### Recorded data
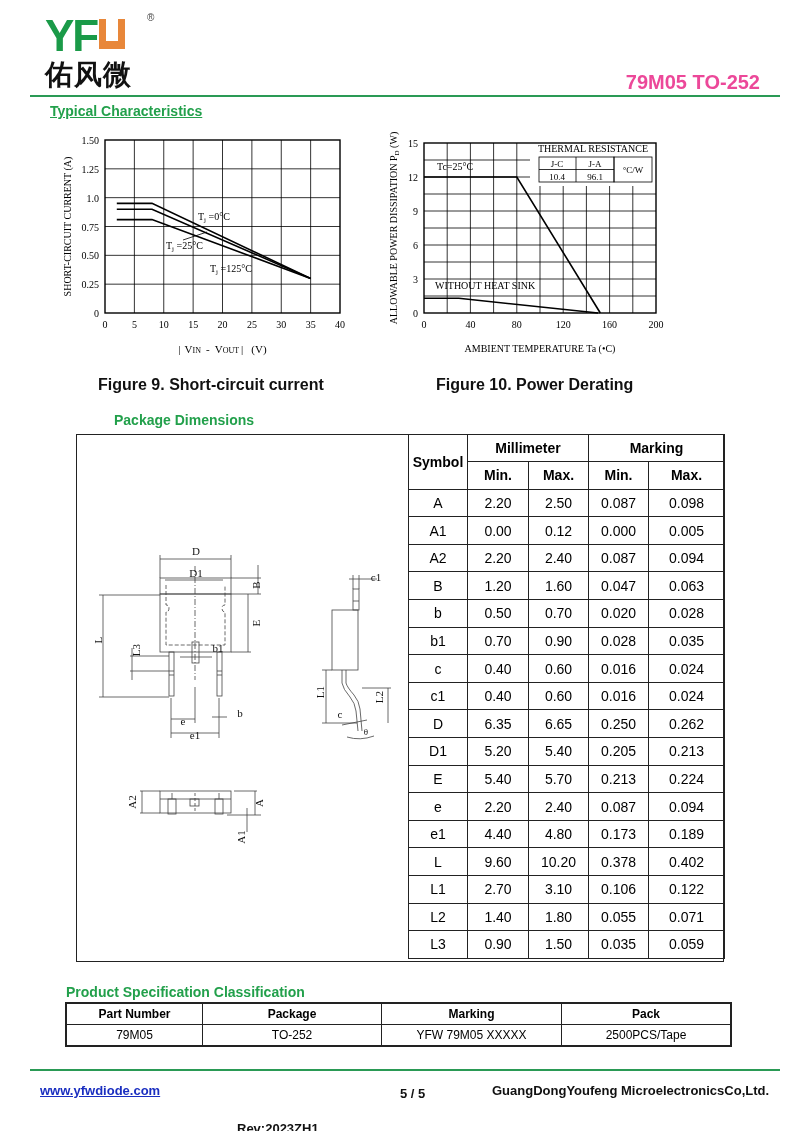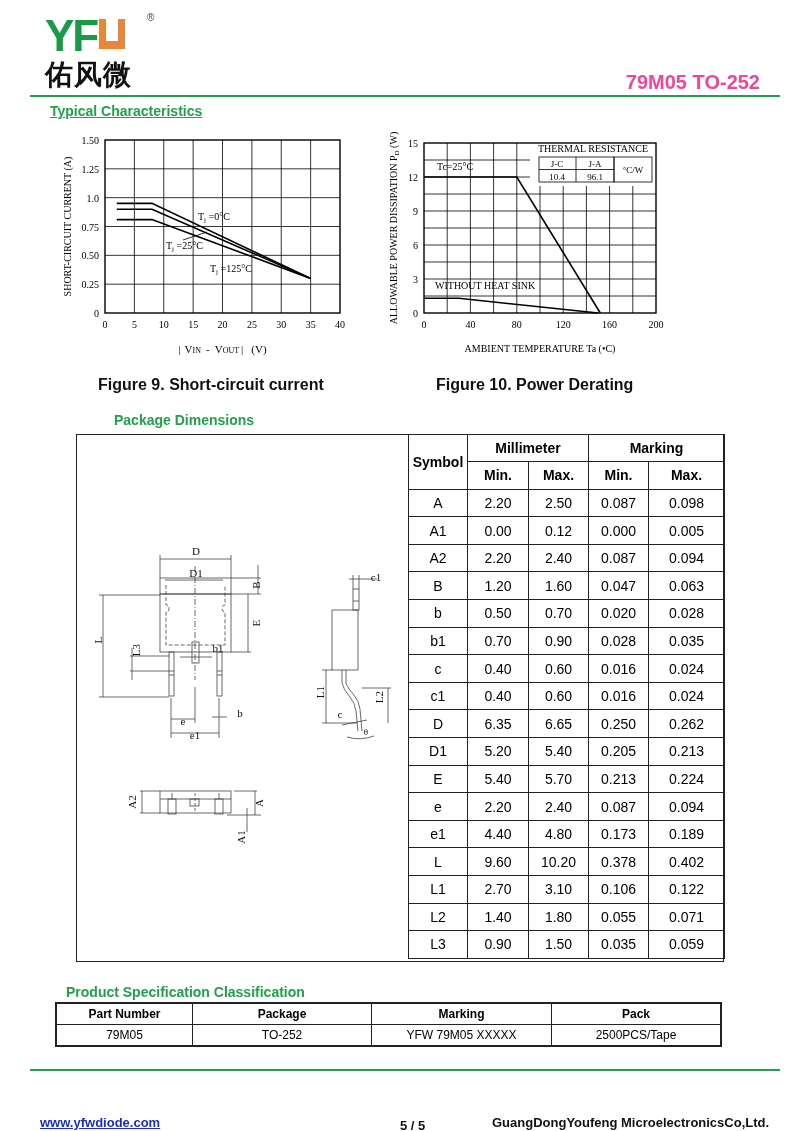--- a/index.html
+++ b/index.html
@@ -14,21 +14,21 @@
   .rule { height: 2px; background: #2a9a55; }
   .section { font-weight: bold; font-size: 14px; color: #22a04b; }
   .caption { font-weight: bold; font-size: 16px; color: #111; }
   svg text { font-family: "Liberation Serif", serif; }
   table.dim { border-collapse: collapse; font-size: 14px; }
   table.dim td, table.dim th { border: 1px solid #222; text-align: center; height: 27.6px; }
   table.dim th { font-weight: bold; font-size: 14px; }
   table.spec { border-collapse: collapse; width: 100%; font-size: 12px; }
   table.spec td, table.spec th { border: 1px solid #222; text-align: center; height: 21px; }
   table.spec th { font-weight: bold; font-size: 12px; }
-  .footer { font-weight: bold; font-size: 13px; color: #111; margin-top: 32px; }
+  .footer { font-weight: bold; font-size: 13px; color: #111; }
   .footer a { color: #1a2ec0; text-decoration: underline; }
 </style>
 </head>
 <body>
 
 <div class="abs" style="left:45px;top:14px;">
   <div style="position:relative;">
     <span class="logo-yf">YF</span><span class="logo-u"></span><span class="logo-reg abs" style="left:102px;top:-2px;">®</span>
   </div>
   <div class="logo-cn" style="margin-top:-2px;">佑风微</div>
@@ -388,21 +388,21 @@
           <td>1.50</td>
           <td>0.035</td>
           <td>0.059</td>
         </tr>
       </tbody>
   </table>
 </div>
 
 <div class="abs section" style="left:66px;top:984px;">Product Specification Classification</div>
 
-<div class="abs" style="left:55px;top:1002px;width:667px;border:1.5px solid #222;">
+<div class="abs" style="left:65px;top:1002px;width:667px;border:1.5px solid #222;">
   <table class="spec">
     <thead>
       <tr>
         <th style="width:136px;">Part Number</th>
         <th style="width:179px;">Package</th>
         <th style="width:180px;">Marking</th>
         <th>Pack</th>
       </tr>
     </thead>
     <tbody>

### Work to be completed
Return the material word for word. Pictures are not part of the copy.

### Solution to this exercise
--- a/index.html
+++ b/index.html
@@ -14,21 +14,21 @@
   .rule { height: 2px; background: #2a9a55; }
   .section { font-weight: bold; font-size: 14px; color: #22a04b; }
   .caption { font-weight: bold; font-size: 16px; color: #111; }
   svg text { font-family: "Liberation Serif", serif; }
   table.dim { border-collapse: collapse; font-size: 14px; }
   table.dim td, table.dim th { border: 1px solid #222; text-align: center; height: 27.6px; }
   table.dim th { font-weight: bold; font-size: 14px; }
   table.spec { border-collapse: collapse; width: 100%; font-size: 12px; }
   table.spec td, table.spec th { border: 1px solid #222; text-align: center; height: 21px; }
   table.spec th { font-weight: bold; font-size: 12px; }
-  .footer { font-weight: bold; font-size: 13px; color: #111; margin-top: 32px; }
+  .footer { font-weight: bold; font-size: 13px; color: #111; }
   .footer a { color: #1a2ec0; text-decoration: underline; }
 </style>
 </head>
 <body>
 
 <div class="abs" style="left:45px;top:14px;">
   <div style="position:relative;">
     <span class="logo-yf">YF</span><span class="logo-u"></span><span class="logo-reg abs" style="left:102px;top:-2px;">®</span>
   </div>
   <div class="logo-cn" style="margin-top:-2px;">佑风微</div>
@@ -388,21 +388,21 @@
           <td>1.50</td>
           <td>0.035</td>
           <td>0.059</td>
         </tr>
       </tbody>
   </table>
 </div>
 
 <div class="abs section" style="left:66px;top:984px;">Product Specification Classification</div>
 
-<div class="abs" style="left:55px;top:1002px;width:667px;border:1.5px solid #222;">
+<div class="abs" style="left:65px;top:1002px;width:667px;border:1.5px solid #222;">
   <table class="spec">
     <thead>
       <tr>
         <th style="width:136px;">Part Number</th>
         <th style="width:179px;">Package</th>
         <th style="width:180px;">Marking</th>
         <th>Pack</th>
       </tr>
     </thead>
     <tbody>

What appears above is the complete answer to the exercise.